First-time travelers
Astana announces itself with high glass towers and wide, empty boulevards. The air crackles with the newness of a place conjured from Kazakh steppe—in twenty years, a provincial stop became a capital. It can feel vast and slightly unreal at first. Give it a few hours; the city reveals its heart in smaller, warmer moments.
The City of Future and Memory
First, notice the mix. Space-age architecture pierces the sky—the Baiterek Tower’s golden globe gleams above Esil River banks. But locals—cheeks pink from winter wind or summer sun—move with purposeful calm. Doorways steam with the smells of samsa and strong black tea. Order behind the counter and you may find yourself in conversation, not just a transaction.
Nurzhol Boulevard glitters by night, flanked by city planners’ bravado. Yet the old city—the area around Saken Seifullin Street—keeps echoes of Soviet-era Astana.

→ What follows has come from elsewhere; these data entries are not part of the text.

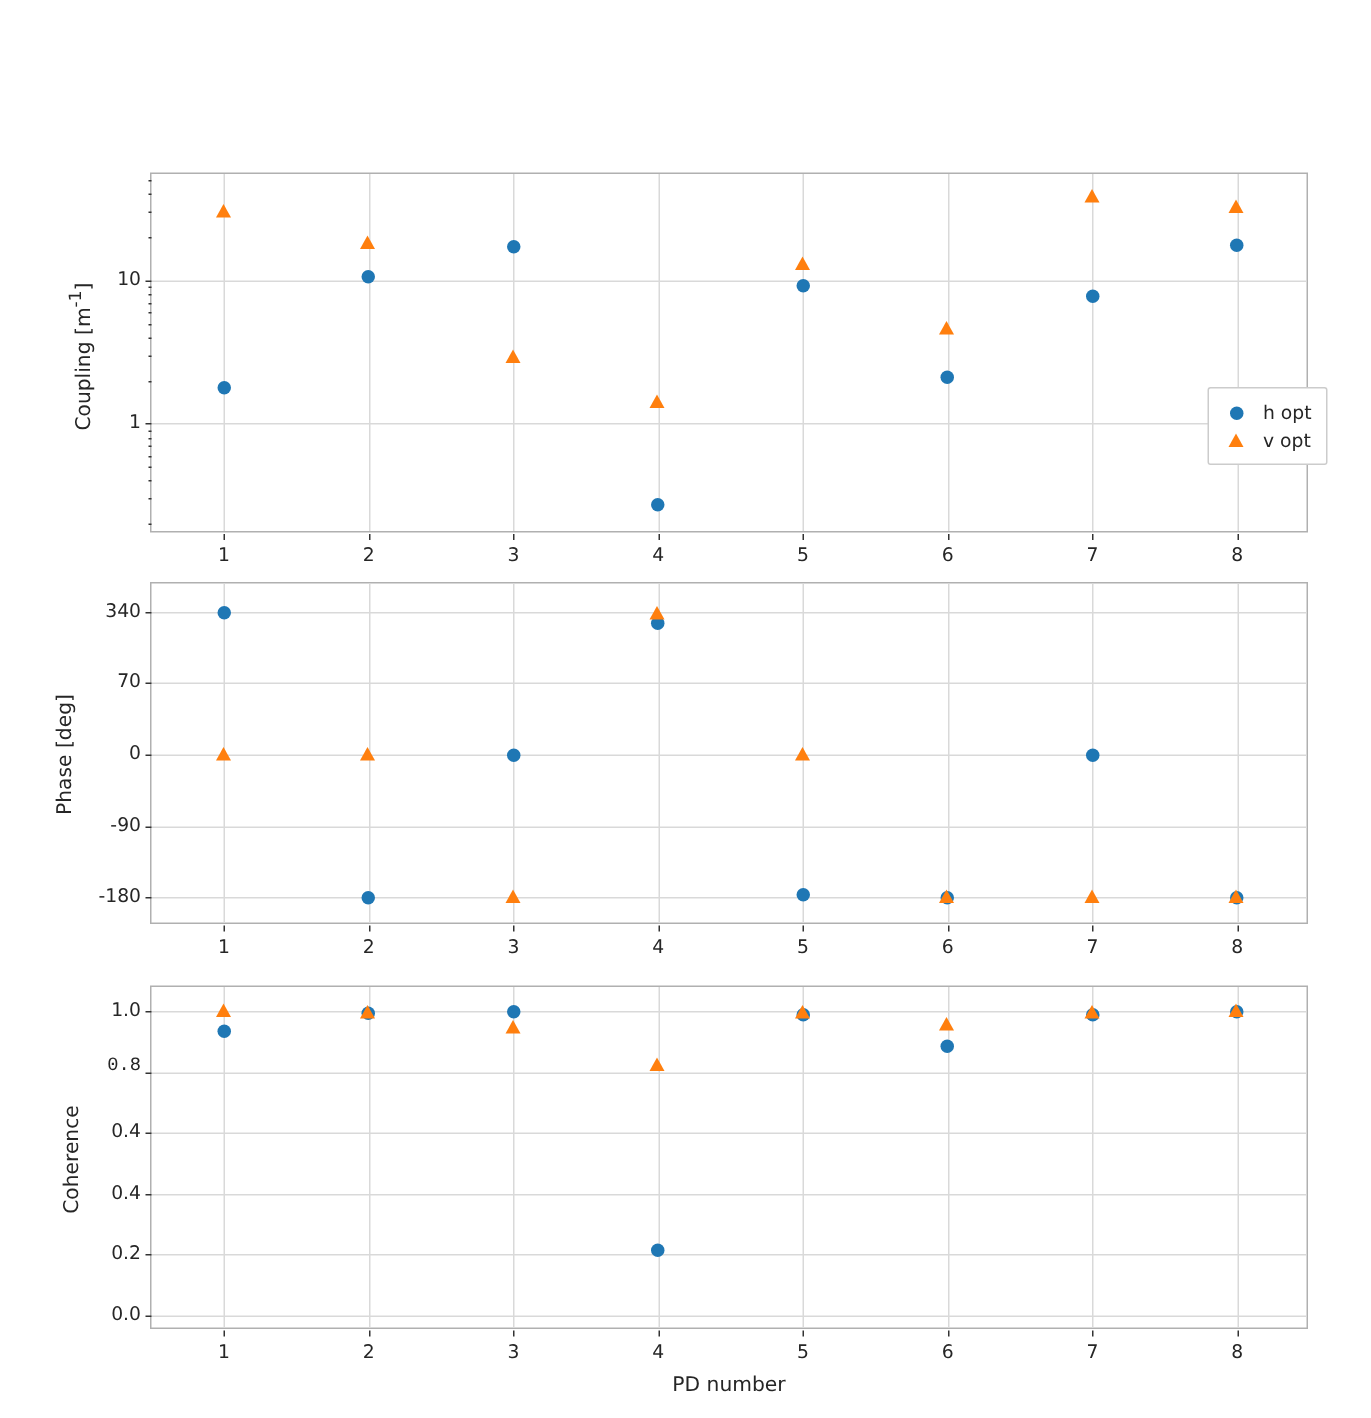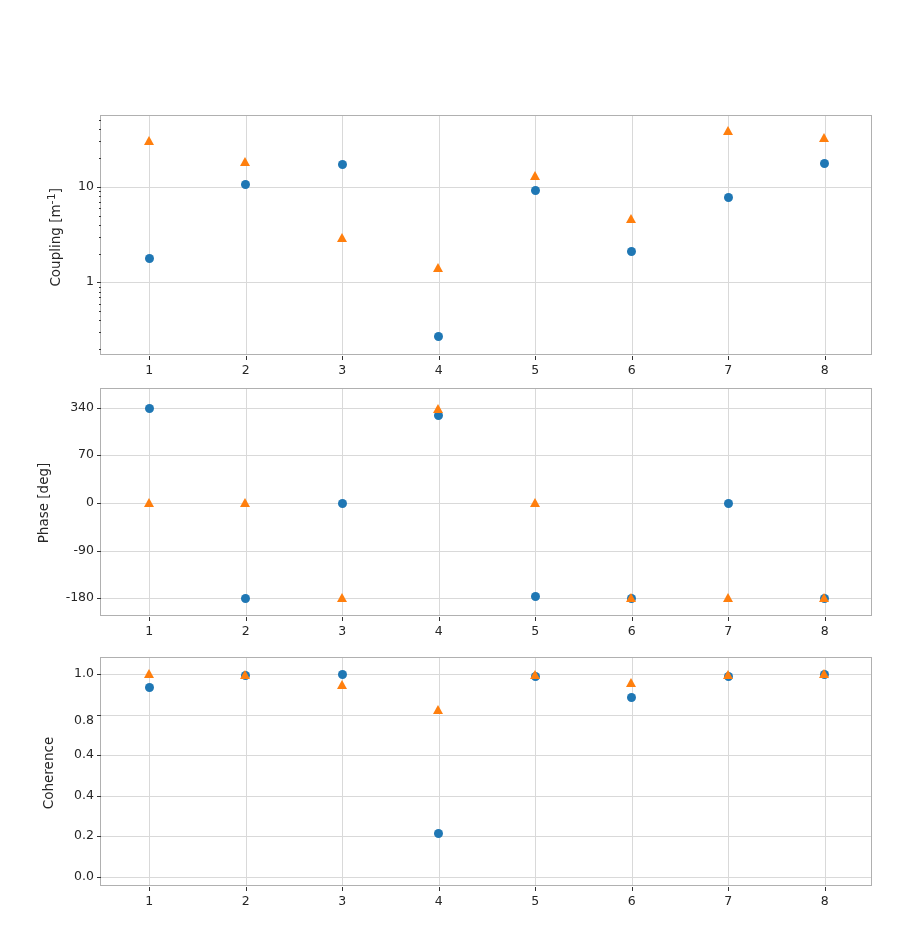--- a/index.html
+++ b/index.html
@@ -281,20 +281,34 @@
       <div class="ytick minor" style="top: 75.1695px; left: -2px;"></div>
       <div class="ytick minor" style="top: 42.0094px; left: -2px;"></div>
       <div class="ytick minor" style="top: 25.1714px; left: -2px;"></div>
       <div class="ytick minor" style="top: 13.2246px; left: -2px;"></div>
       <div class="ytick minor" style="top: 3.958px; left: -2px;"></div>
     </div>
   <div class="ylabel" style="left:-46px; top:228px; width:200px;">
     <span>Coupling [m</span><sup>-1</sup><span>]</span>
   </div>
 
+  <div class="legend" id="legend1" style="left:805px; top:258px;">
+    <div class="legend-row">
+      <span class="legend-swatch">
+          <span class="dot"></span>
+        </span>
+      <span class="legend-label">h opt</span>
+    </div>
+    <div class="legend-row">
+      <span class="legend-swatch">
+          <span class="tri"></span>
+        </span>
+      <span class="legend-label">v opt</span>
+    </div>
+  </div>
 
   <div class="axes" id="ax2" style="left:100px; top:388px; width:772px; height:228px;">
     <div class="plotarea" id="ax2-plot">
         <div class="gridv" style="left: 48.25px;"></div>
         <div class="gridv" style="left: 144.75px;"></div>
         <div class="gridv" style="left: 241.25px;"></div>
         <div class="gridv" style="left: 337.75px;"></div>
         <div class="gridv" style="left: 434.25px;"></div>
         <div class="gridv" style="left: 530.75px;"></div>
         <div class="gridv" style="left: 627.25px;"></div>
@@ -465,20 +479,21 @@
       <div class="xticklabel" style="left: 723.75px; top: 235px;">8</div>
       <div class="ytick" style="top: 218.867px; left: -4px;"></div>
       <div class="yticklabel" style="top: 218.867px; left: 0px;">0.0</div>
       <div class="ytick" style="top: 178.336px; left: -4px;"></div>
       <div class="yticklabel" style="top: 178.336px; left: 0px;">0.2</div>
       <div class="ytick" style="top: 137.805px; left: -4px;"></div>
       <div class="yticklabel" style="top: 137.805px; left: 0px;">0.4</div>
       <div class="ytick" style="top: 97.2743px; left: -4px;"></div>
       <div class="yticklabel" style="top: 97.2743px; left: 0px;">0.4</div>
       <div class="ytick" style="top: 56.7434px; left: -4px;"></div>
-      <div class="yticklabel" style="top: 63px; left: 0px;">0.8</div>
+      <div class="yticklabel" style="top: 54px; left: 0px; font-family: Liberation Mono, monospace;">0.8</div>
       <div class="ytick" style="top: 16.2124px; left: -4px;"></div>
       <div class="yticklabel" style="top: 16.2124px; left: 0px;">1.0</div>
     </div>
   <div class="ylabel" style="left:-52px; top:765px; width:200px;">Coherence</div>
 
+  <div class="xlabel" style="left:100px; top:915px; width:772px;">PD number</div>
 
 </div>
 
 </body></html>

Side-streets offer mural-covered walls, small bakeries with chewy baursaks, open-air chess near fountains. Here, horse statues stand beside playgrounds; languages mix in laughter. Not cosmopolitan in a showy sense—just real, and honest.
More Than First Glances
- Try plov at Alasha, a yurt-style restaurant east of the river.
- Browse Keruen shopping center’s upper levels for handmade crafts—not everything is mass-produced.
- Walk the embankment at dusk, when locals turn out for the pink light and cool river breeze.
- Learn two Kazakh greetings; they open doors (and hearts).
Astana invites you to see beyond the obvious. Stay open—surprises live between its angles. Here, tradition and ambition ride together, as certain and strange as a camel crossing a city street.